In a place where risk and innovation are part of the accepted equation of change, he became Silicon Valley's ultimate what-if story — Apple's iMadeAHugeMistake.
"If he'd had the foresight and, more importantly, the fortitude to hang on for another six months, it would be a completely different situation for him," said Tim Bajarin, an analyst for Creative Strategies, who has covered Apple since 1981.
Although Wayne remains an obscure figure whose story is rarely told — and then usually as a cautionary tale — he refuses to second-guess himself.
"I don't waste my time getting frustrated about things that didn't work out," he said. "I left Apple for reasons that seemed sound to me at the time. Why should I go back and 'what if' myself? If I did, I'd be in a rubber room by now."
Moments later, however, he turns somber. "Unfortunately, my whole life has been a day late and a dollar short," Wayne said.
With Monday's unveiling of the next-generation Apple iPhone, the company's other co-founders can expect to see their personal fortunes rise. Again. Since the release of the first iPhone two years ago, shares of Apple stock have more than doubled in value. After selling and buying stock over the years as Apple became a public company, Jobs' stake today is worth $1.5 billion. Wozniak's Apple holdings are not a matter of public record. Neither responded to interview requests.
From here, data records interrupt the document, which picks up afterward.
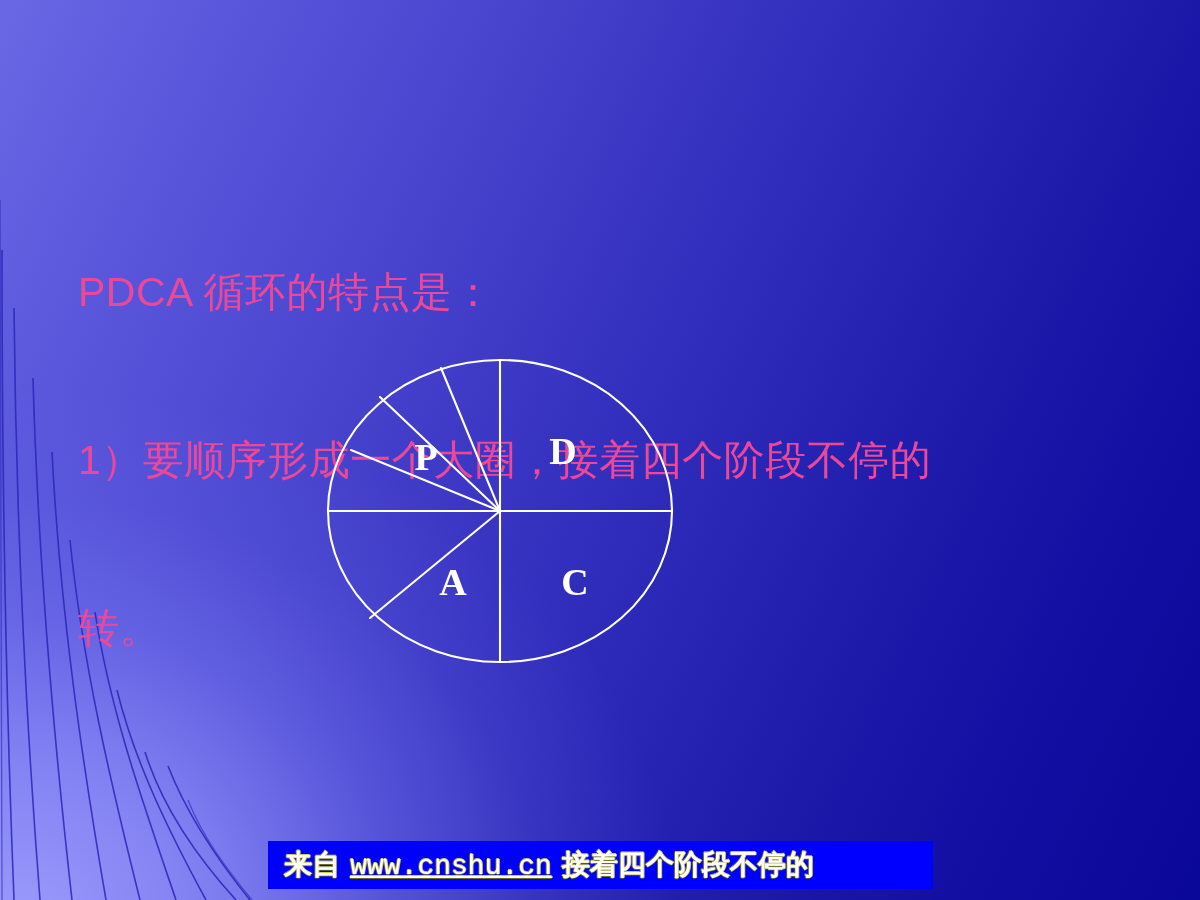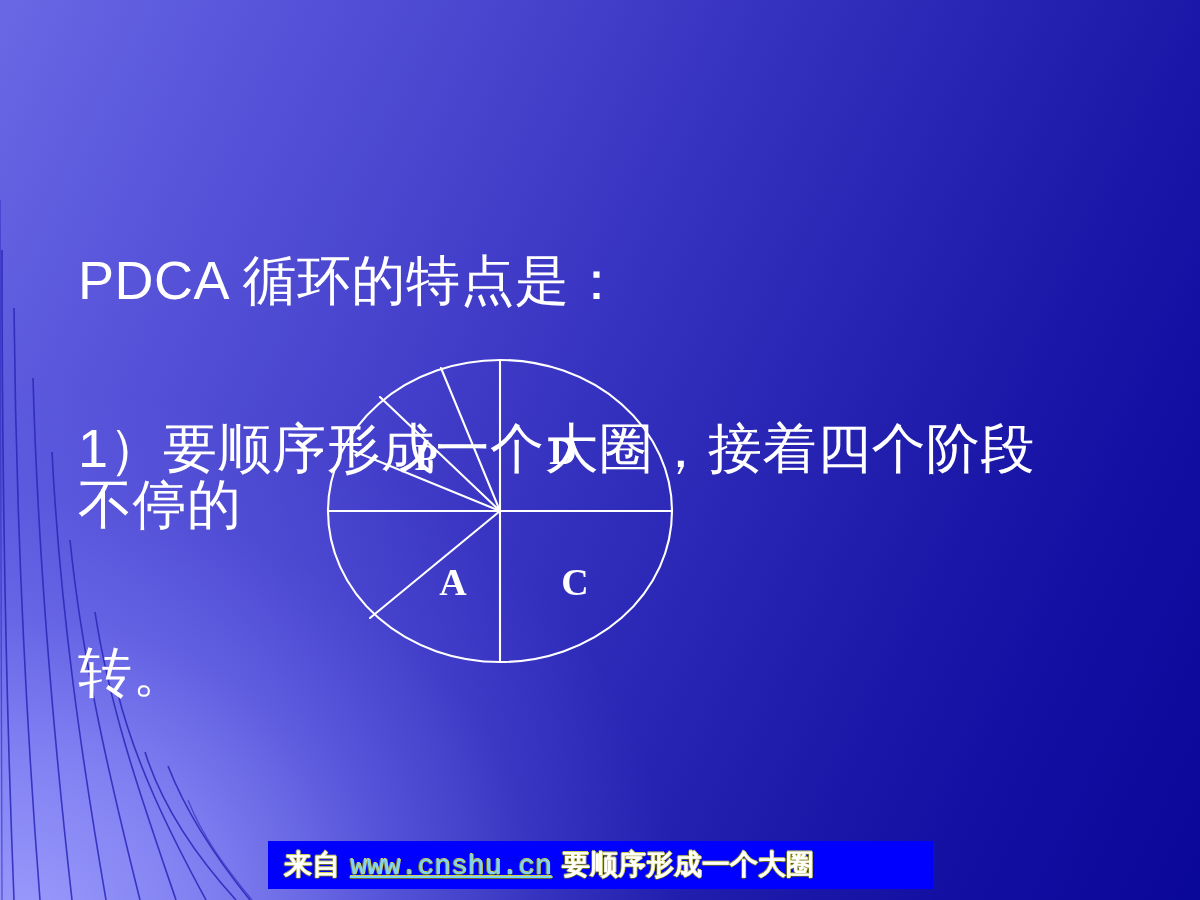--- a/index.html
+++ b/index.html
@@ -41,24 +41,24 @@
         rgba(110,110,240,0.0) 86%);
   }
   #bg-fan {
     position: absolute;
     inset: 0;
   }
   
   #body-text {
     position: absolute;
     left: 78px;
-    top: 140px;
+    top: 152px;
     width: 1010px;
-    color: #ffffff;
-    font-size: 54px;
+    color: #ec4899;
+    font-size: 41px;
     line-height: 56px;
     letter-spacing: 0.5px;
     white-space: pre-wrap;
   }
   #body-text .ln { display: block; }
   
   #pdca-diagram {
     position: absolute;
     left: 300px;
     top: 330px;
@@ -163,17 +163,17 @@
     </svg>
 
     <div class="circle-label" id="label-p">P</div>
     <div class="circle-label" id="label-d">D</div>
     <div class="circle-label" id="label-a">A</div>
     <div class="circle-label" id="label-c">C</div>
   </div>
 
   <div id="footer-banner">
     <div id="footer-text">
-      <span id="footer-prefix">来自</span><a id="footer-url" href="#" style="color:#7dd3fc;">www.cnshu.cn</a><span id="footer-suffix">要顺序形成一个大圈</span>
+      <span id="footer-prefix">来自</span><a id="footer-url" href="#" style="color:#ffffff;">www.cnshu.cn</a><span id="footer-suffix">接着四个阶段不停的</span>
     </div>
   </div>
 
 </div>
 
 </body></html>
But even a few million would go a long way here in the high desert, especially in a town so near the middle of nowhere that it didn't get telephones until the 1960s.
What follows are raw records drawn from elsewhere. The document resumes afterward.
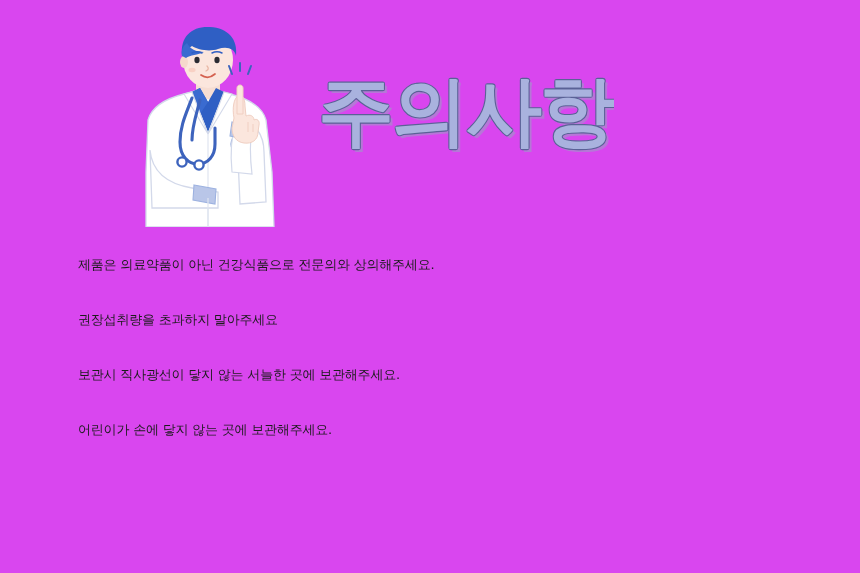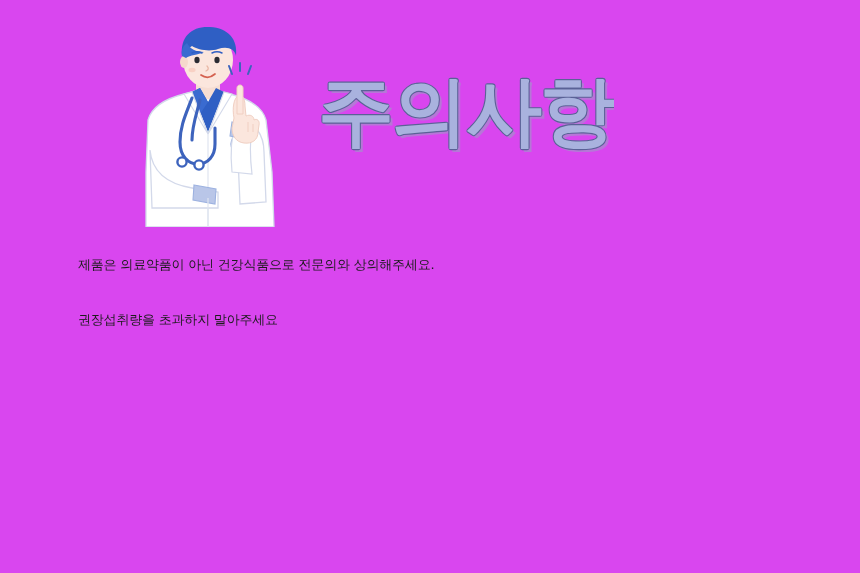--- a/index.html
+++ b/index.html
@@ -190,15 +190,17 @@
         <text id="notice-title-shadow" x="7" y="80">주의사항</text>
         <text id="notice-title-text" x="4" y="77">주의사항</text>
       </svg>
     </div>
 
   </div>
 
   <div id="notice-list">
     <div class="notice-line">제품은 의료약품이 아닌 건강식품으로 전문의와 상의해주세요.</div>
     <div class="notice-line">권장섭취량을 초과하지 말아주세요</div>
+    <div class="notice-line">보관시 직사광선이 닿지 않는 서늘한 곳에 보관해주세요.</div>
+    <div class="notice-line">어린이가 손에 닿지 않는 곳에 보관해주세요.</div>
   </div>
 
 </div>
 
 </body></html>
Wayne was 42 and chief draftsman at Atari Inc. when he first encountered 21-year-old Steve Jobs, who was freelancing at the pioneering video game company after dropping out of college. Jobs had already met Wozniak, whose designs for a computer in a box he had seen at the Homebrew Computer Club, and now he was thinking about trying to sell them.
Wayne, who still lived with his mother, served as a frequent sounding board. "He was talking about the possibility of coming up with a personal computer," Wayne said of Jobs. "There were all these other things he wanted to do, so should he waste his time being focused on that? I told him that whatever he wanted to do, he could do it more easily with money in his pocket."
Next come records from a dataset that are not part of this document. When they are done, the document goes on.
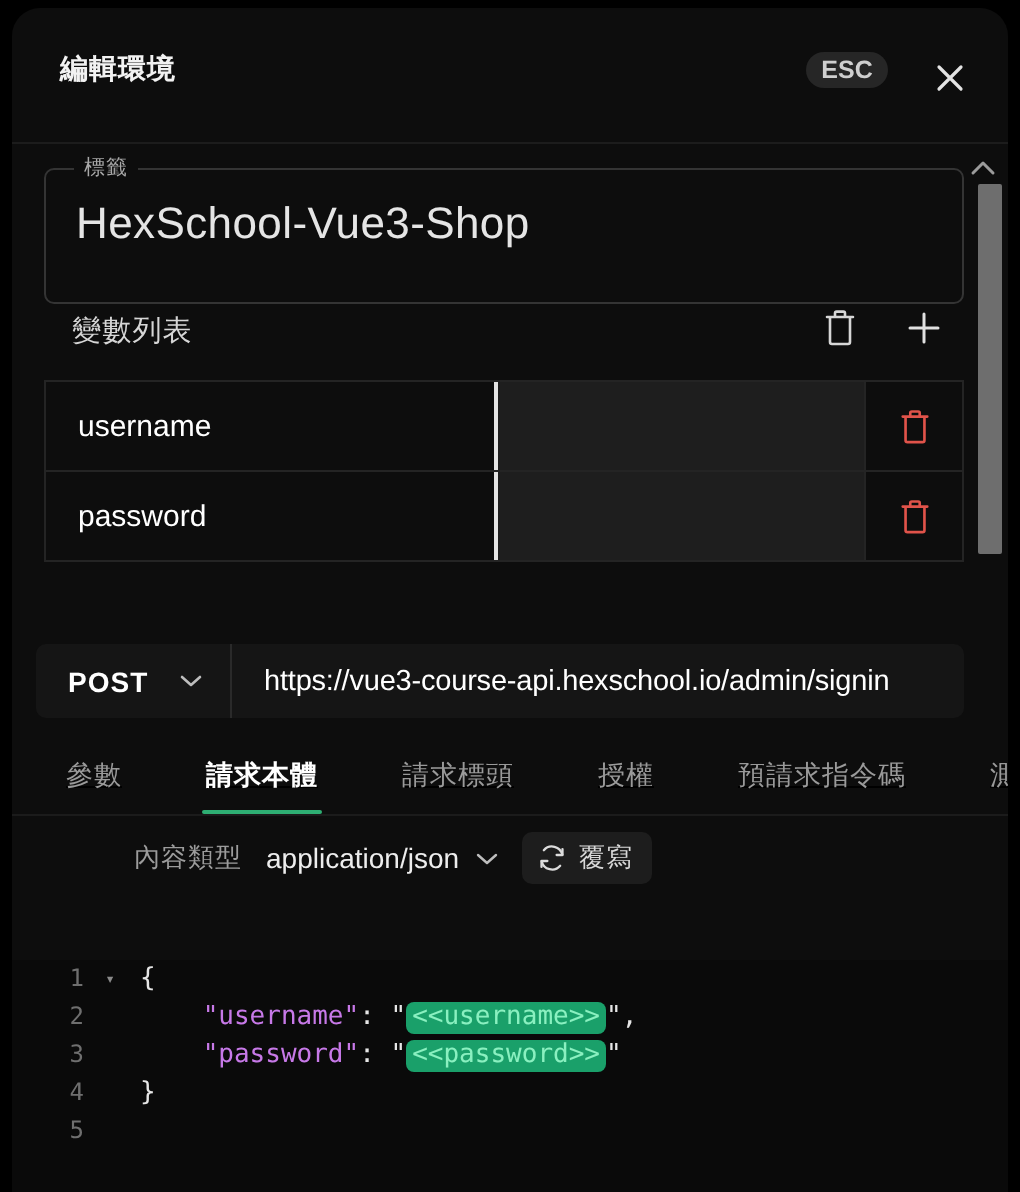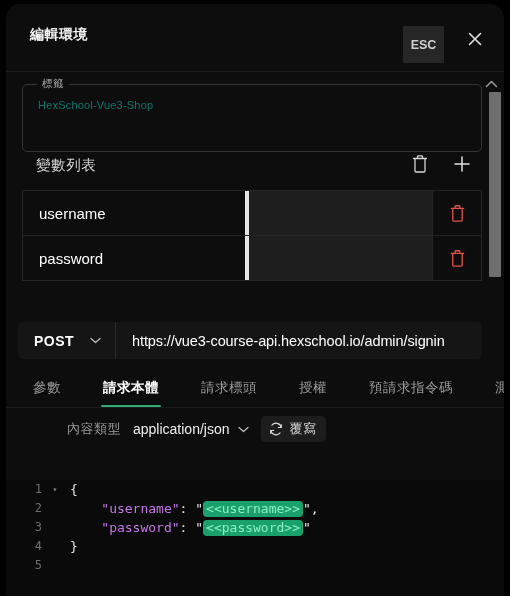--- a/index.html
+++ b/index.html
@@ -45,23 +45,23 @@
     font-size: 14px;
     font-weight: 700;
     color: #f2f2f2;
     letter-spacing: .5px;
   }
   .esc-badge {
     position: absolute;
     right: 60px;
     top: 22px;
     width: 41px;
-    height: 37px;
+    height: 18px;
     background: #262626;
-    border-radius: 0;
+    border-radius: 12px;
     color: #cfcfcf;
     font-size: 12.5px;
     font-weight: 600;
     display: flex;
     align-items: center;
     justify-content: center;
     cursor: pointer;
     font-family: "Liberation Sans", sans-serif;
   }
   .close-btn {
@@ -129,22 +129,22 @@
     padding: 0 5px;
     background: #0d0d0d;
     font-size: 10.5px;
     color: #a8a8a8;
     letter-spacing: .5px;
   }
   .label-value {
     position: absolute;
     left: 15px;
     top: 14px;
-    font-size: 11px;
-    color: #0f766e;
+    font-size: 22px;
+    color: #e5e5e5;
     letter-spacing: .2px;
   }
 
   
   .varlist-head {
     position: absolute;
     left: 0;
     top: 78px;
     width: 482px;
     height: 34px;
@@ -191,21 +191,21 @@
     height: 45px;
     border-bottom: 1px solid #242424;
   }
   .var-name-cell {
     width: 226px;
     display: flex;
     align-items: center;
     padding-left: 16px;
     font-size: 15px;
     color: #ffffff;
-    border-right: 4px solid #e5e5e5;
+    border-right: 2px solid #e5e5e5;
     cursor: text;
   }
   .var-value-cell {
     flex: 1;
     background: #1e1e1e;
     border-right: 1px solid #242424;
     cursor: text;
   }
   .var-del-cell {
     width: 48px;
But he cautioned Jobs never to forget that the money was just a vehicle for creating things. "But he forgot," Wayne said. "He probably won't like me for saying this, but I think he got caught up in the business of business. He became so enamored with succeeding at this stuff that he began doing it for the sake of itself. He began making money for the sake of making money. What can somebody do with $200 million that they can't do with $100 million?"
In Wozniak's autobiography, "iWoz," he recalls meeting Wayne and thinking, " 'Wow, this guy is amazing.' ... He seemed to know how to do all the things we didn't. Ron ended up playing a huge role in those very early days at Apple."
But in those early days, the free-spirited Wozniak was reluctant to commit himself, and it was driving Jobs crazy. "There were bits and pieces of the circuit for the Apple computer that Wozniak wanted to use in other places," Wayne recalled. "Jobs said, 'You can't do that. This is the property of Apple Computer.' He had an awful time with Wozniak because of the difference in their personalities."